Therapeutic category/pharmacological group: adaptogens 

Pharmacological activity: stress-protective, stimulating, tonic

Mechanism of action: multitarget effect on neuroendocrine-immune system including:

  • triggering of intracellular and extracellular adaptive signaling pathways that promote cell survival and organismal resilience in stress  

  • regulation of metabolism and homeostasis via effects on expression of stress hormones (corticotropin and gonadotropin releasing hormones, urocortin, cortisol, neuropeptide Y, heat shock proteins Hsp70) and their receptors

Indications/health claims: stress-induced fatigue, mental and behavioral disorders, aging associated disorders, infectious diseases .

What is necessary and sufficient to be considered as an adaptogenic plant?

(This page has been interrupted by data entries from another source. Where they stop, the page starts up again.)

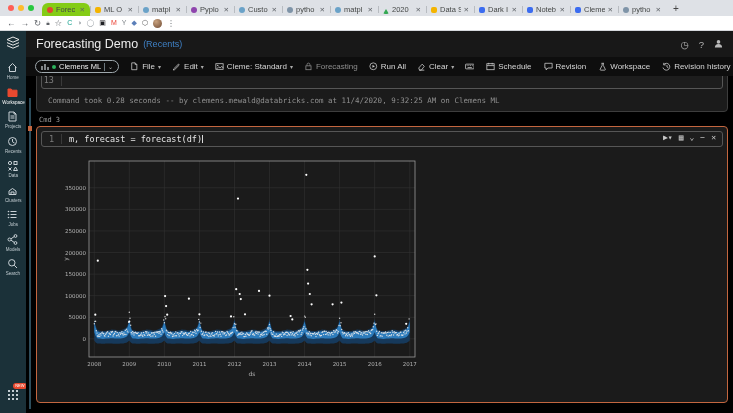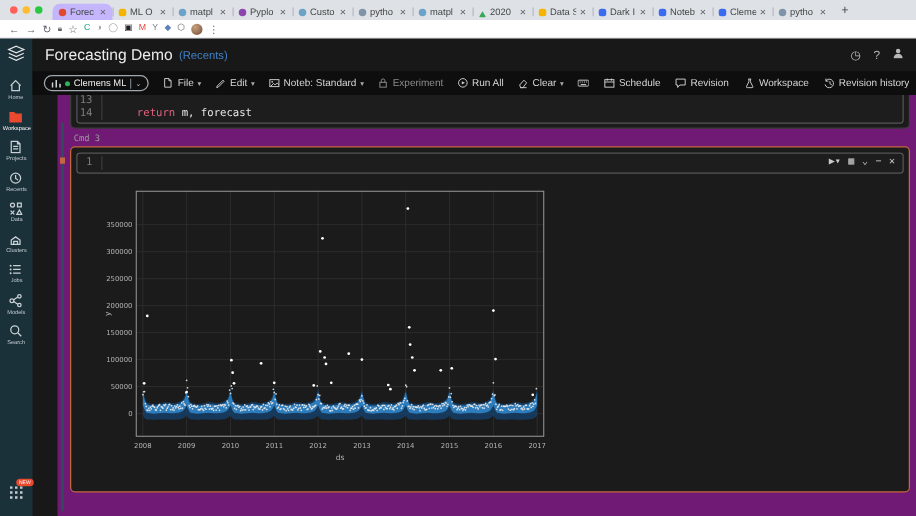--- a/index.html
+++ b/index.html
@@ -7,21 +7,21 @@
   body { font-family:"Liberation Sans", sans-serif; position:relative; }
   .stage { position:absolute; inset:0; width:733px; height:413px; }
 
   
   .tabstrip { height:16px; background:#dee1e6; display:flex; align-items:flex-end; padding-left:4px; }
   .traffic { display:flex; gap:4px; align-items:center; height:16px; padding:0 8px 0 4px; }
   .traffic i { width:6px; height:6px; border-radius:50%; display:block; }
   .tab { height:13px; min-width:0; flex:0 0 48px; display:flex; align-items:center; gap:3px; padding:0 5px;
          font-size:7.5px; color:#444746; position:relative; }
   .tab .sep { position:absolute; left:0; top:3px; bottom:3px; width:1px; background:#b8bcc1; }
-  .tab.active { background:#c4b5fd; border-radius:6px 6px 0 0; z-index:2; }
+  .tab.active { background:#84cc16; border-radius:6px 6px 0 0; z-index:2; }
   .fav { width:6px; height:6px; border-radius:2px; flex:0 0 auto; }
   .fav.round { border-radius:50%; }
   .tab .lbl { overflow:hidden; white-space:nowrap; flex:1; }
   .tab .x { font-size:6.5px; color:#5f6368; flex:0 0 auto; }
   .newtab { font-size:10px; color:#444; padding:0 7px; height:13px; line-height:12px; }
 
   .urlbar { height:15px; background:#fff; display:flex; align-items:center; padding:0 7px; gap:5px;
             border-bottom:1px solid #d5d8dc; }
   .navgl { font-size:8.5px; color:#5f6368; }
   .lockico { font-size:6.5px; color:#5f6368; }
@@ -57,21 +57,21 @@
   .cluster-box { display:flex; align-items:center; gap:3px; border:1px solid #9fa8ad; border-radius:8px;
                  height:13px; padding:0 5px; width:122px; }
   .cluster-box .gd { width:4px; height:4px; border-radius:50%; background:#2cb25c; }
   .cluster-box .nm { flex:1; font-size:7.5px; color:#eee; white-space:nowrap; overflow:hidden; }
   .cluster-box .dv { width:1px; height:8px; background:#6b7control6; background:#6b767c; }
   .tb-btn { display:flex; align-items:center; gap:3px; white-space:nowrap; cursor:pointer; }
   .tb-btn.dim { color:#8d8d8d; }
   .tb-btn .caret { font-size:6px; color:#aaa; }
   .tb-right { margin-left:auto; display:flex; gap:12px; align-items:center; }
 
-  .nb-body { flex:1; position:relative; padding:0 5px 0 10px; overflow:hidden; background:#701a75;margin-left:20px; }
+  .nb-body { flex:1; position:relative; padding:0 5px 0 10px; overflow:hidden; background:#000000; }
   .gutterline { position:absolute; left:3px; top:22px; bottom:4px; width:2px; background:#2d4d5c; }
   .guttermark { position:absolute; left:2px; top:50px; width:4px; height:5px; background:#c4663f; }
 
   .cellbox { border:1px solid #3d3d3d; border-radius:4px; background:#1b1b1b; }
   .cell-prev { margin-top:-9px; padding-bottom:3px; }
   .codebox { border:1px solid #565656; border-radius:3px; background:#1d1d1d; margin:4px 4px 0 4px;
              font-family:"DejaVu Sans Mono", monospace; font-size:8.5px; color:#e6e6e6; padding:2px 0;
              position:relative; }
   .cline { display:flex; line-height:10.5px; }
   .cline .no { width:20px; text-align:right; padding-right:7px; color:#7d7d7d; flex:0 0 20px;
@@ -346,31 +346,31 @@
               <span class="caret">▾</span>
             </span>
             <span class="tb-btn">
               <span style="display: inline-flex;">
                 <svg width="9" height="9" viewBox="0 0 10.5 10.5" stroke-width="0.9">
                   <rect x="1" y="2" width="8.5" height="6.5" fill="none" stroke="#cfcfcf"></rect>
                   <circle cx="3.2" cy="4" r="0.8" fill="#cfcfcf"></circle>
                   <path d="M2 8 l2.5-2.5 1.5 1.5 2-2 1.5 2" fill="none" stroke="#cfcfcf"></path>
                 </svg>
               </span>
-              <span>Noteb: Standard</span>
+              <span>Cleme: Standard</span>
               <span class="caret">▾</span>
             </span>
             <span class="tb-btn dim">
               <span style="display: inline-flex;">
                 <svg width="9" height="9" viewBox="0 0 10.5 10.5" stroke-width="0.9">
                   <rect x="2.2" y="4.5" width="6" height="4.5" fill="none" stroke="#8d8d8d"></rect>
                   <path d="M3.5 4.5 V3 a1.7 1.7 0 0 1 3.4 0 V4.5" fill="none" stroke="#8d8d8d"></path>
                 </svg>
               </span>
-              <span>Experiment</span>
+              <span>Forecasting</span>
             </span>
             <span class="tb-btn">
               <span style="display: inline-flex;">
                 <svg width="9" height="9" viewBox="0 0 10.5 10.5" stroke-width="0.9">
                   <circle cx="5" cy="5" r="4" fill="none" stroke="#cfcfcf"></circle>
                   <path d="M4 3.4 L7 5 4 6.6Z" fill="#cfcfcf"></path>
                 </svg>
               </span>
               <span>Run All</span>
             </span>
@@ -434,33 +434,31 @@
       <div class="nb-body">
         <div class="gutterline"></div>
         <div class="guttermark"></div>
 
         <div class="cellbox cell-prev">
           <div class="codebox">
             <div class="cline">
               <span class="no">13</span>
               <span></span>
             </div>
-            <div class="cline">
-              <span class="no">14</span>
-              <span><span style="white-space:pre">    </span><span class="kw">return</span><span> m, forecast</span></span>
-            </div>
-          </div>
+          </div>
+          <div class="cellstatus">Command took 0.28 seconds -- by clemens.mewald@databricks.com at 11/4/2020, 9:32:25 AM on Clemens ML</div>
         </div>
 
         <div class="cmdlabel">Cmd 3</div>
 
         <div class="cellbox cell-sel">
           <div class="codebox">
             <div class="cline">
               <span class="no">1</span>
+              <span><span>m, forecast = forecast(df)</span><span class="cursor"></span></span>
             </div>
             <div class="cell-icons" id="cell-icons">
                 <span>▶▾</span>
                 <span>▦</span>
                 <span>⌄</span>
                 <span>−</span>
                 <span>✕</span>
               </div>
           </div>
           <div class="chart-wrap">

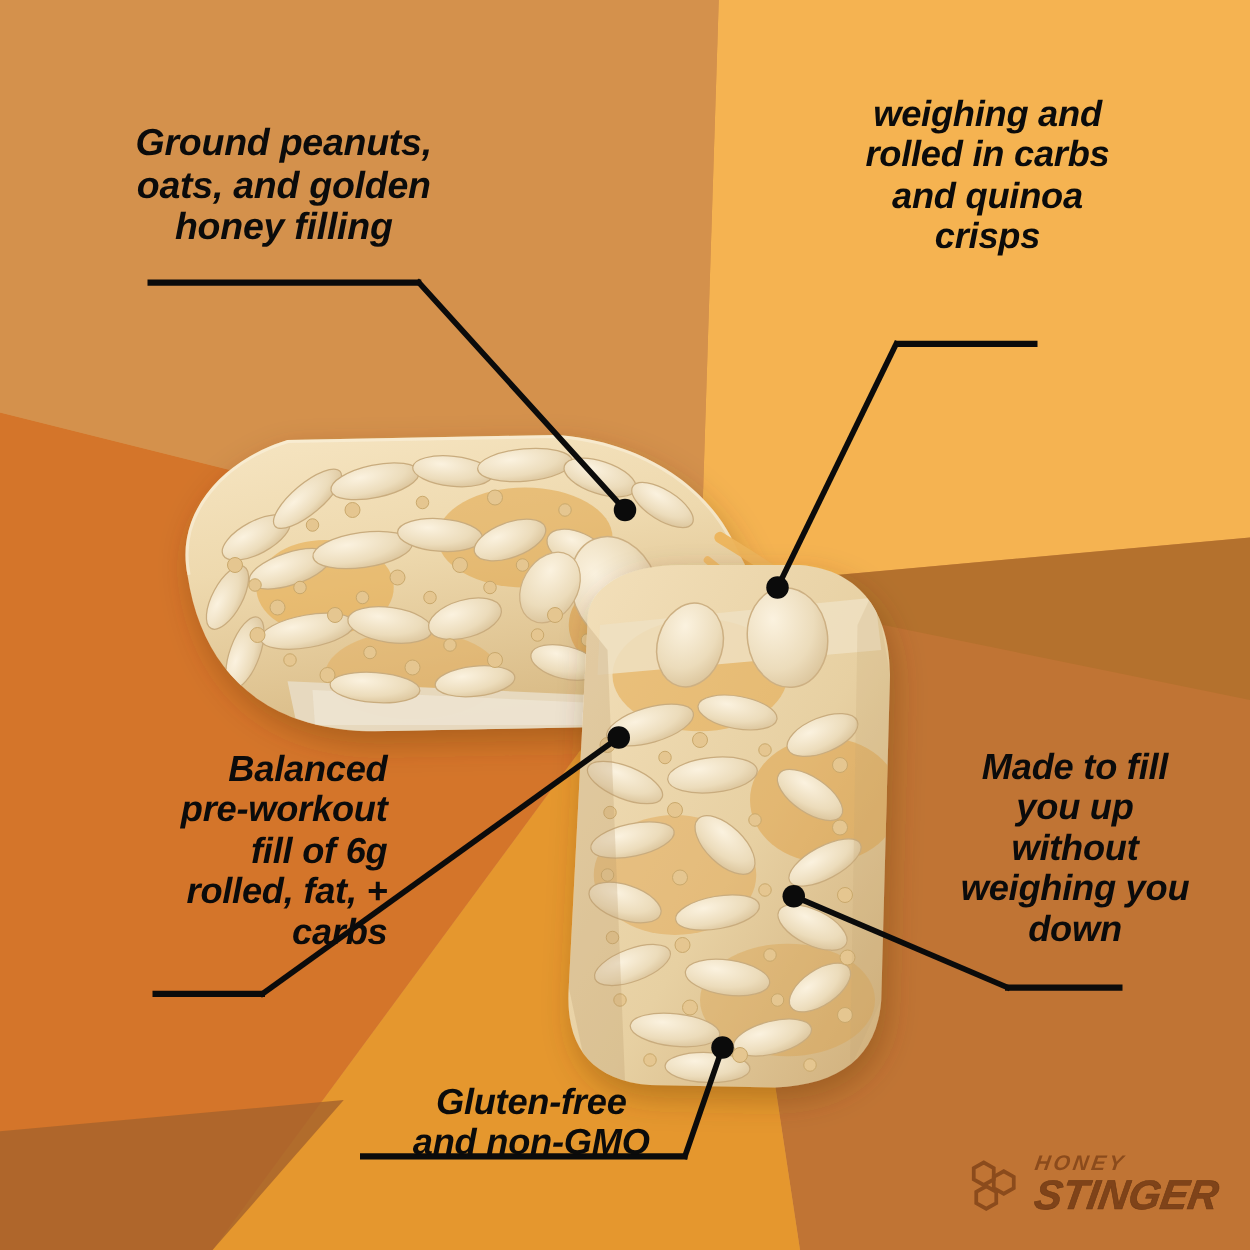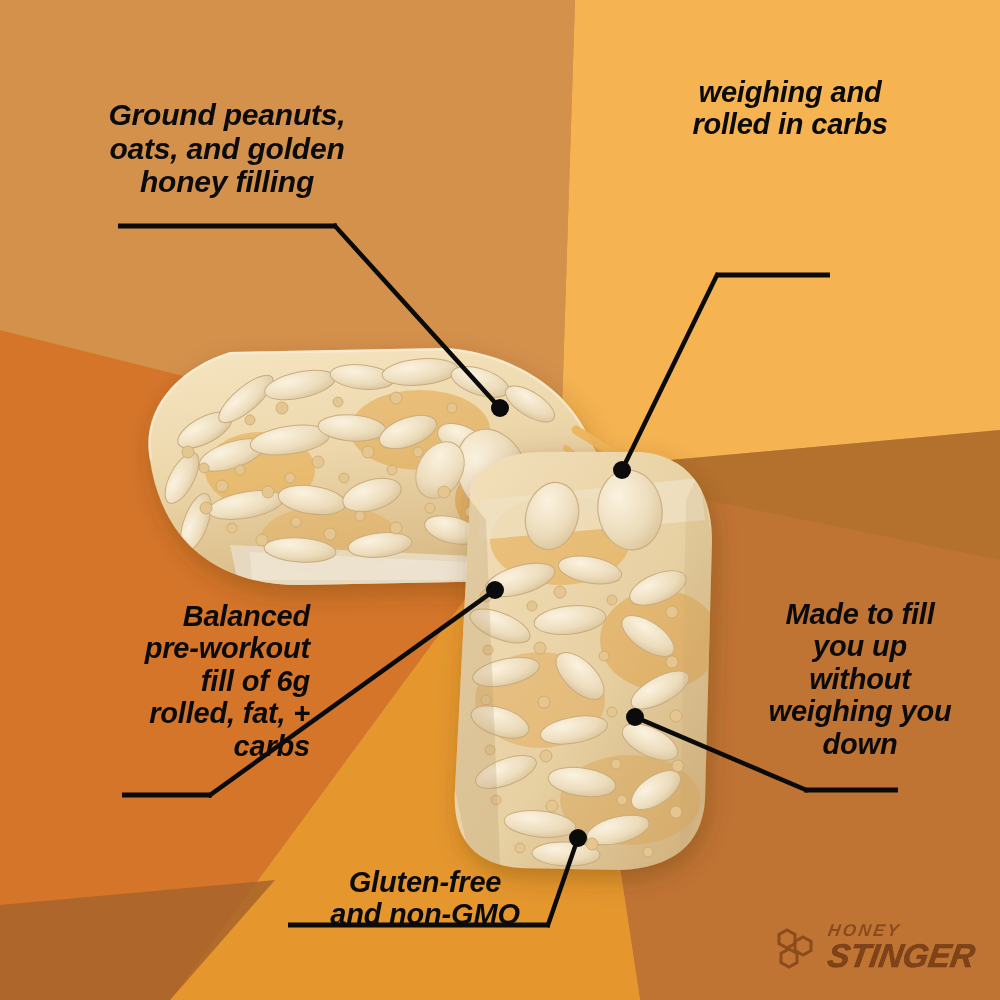--- a/index.html
+++ b/index.html
@@ -278,20 +278,22 @@
 
   <div class="callout" id="c-topleft">
     <span class="ln">Ground peanuts,</span>
     <span class="ln">oats, and golden</span>
     <span class="ln">honey filling</span>
   </div>
 
   <div class="callout" id="c-topright">
     <span class="ln">weighing and</span>
     <span class="ln">rolled in carbs</span>
+    <span class="ln">and quinoa</span>
+    <span class="ln">crisps</span>
   </div>
 
   <div class="callout" id="c-left">
     <span class="ln">Balanced</span>
     <span class="ln">pre-workout</span>
     <span class="ln">fill of 6g</span>
     <span class="ln">rolled, fat, +</span>
     <span class="ln">carbs</span>
   </div>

An adaptogen activates cellular adaptive signaling pathways (e.g. MAPK and I3PK mediated pathways) that are known promotes survival in response to stress and suggests neuroprotective activity and potential benefits of adaptogens in neurodegenerative diseases. In addition to activating of multiple cytoprotecting mechanisms increasing cell survival (antioxidant, immune modulation, Hsp70 modulation), adaptogens trigger generation of hormones (e.g. CRH, GRH, urocortin, cortisol), playing key role in metabolic regulation and homeostasis. Therefore, adaptogens are active in numerous conditions and diseases associated with stress and aging related impairment of neuroendocrine – immune complex, energy, fatigue, etc.  Overall, the mechanisms of action of adaptogens are “specifically” related to stress-protective activity and increased adaptability of the organism (1, 98). 

History and Background

The term adaptogens is used in alternative and complimentary medicine, pharmacognosy, phytomedicine, phytopharmacology, and phytotherapy research (6-14).  Initially, the term adaptogen was coined to describe substances that can increase the “state of non – specific resistance to stress” (15,16). Originally, the adaptogenic concept (3,7-12) was based on Hans Selye’s theory (17,18) of adaptive stress response of neuroendocrine immune complex (19,20) and long-term traditional use of some medicinal plants that are believed to promote physical and mental health, improve defense mechanisms of the body, and enhance longevity (7-14, 21-33).  It was suggested that certain compounds and herbal extracts, termed adaptogens, could diminish the magnitude of the alarm phase of adaptive stress response and prolong the duration the phase of non-specific resistance to stress (7,15). Based on evidences mainly from animal studies, adaptogens were defined as nontoxic “metabolic regulators, which increase the ability of an organism to adapt to environmental factors and to avoid damage from such factors” (6, 9).  It should be emphasized that the term “adaptogen” is associated with a physiological process – adaptation to environmental challenges, which is a multistep process that involves diverse mechanisms of intra- and extracellular interactions.  The updated definition of adaptogens (1) is supported by results of recent studies of molecular mechanisms of action of adaptogens on a variety of regulatory systems from the cellular level to whole organism (1, 34-48).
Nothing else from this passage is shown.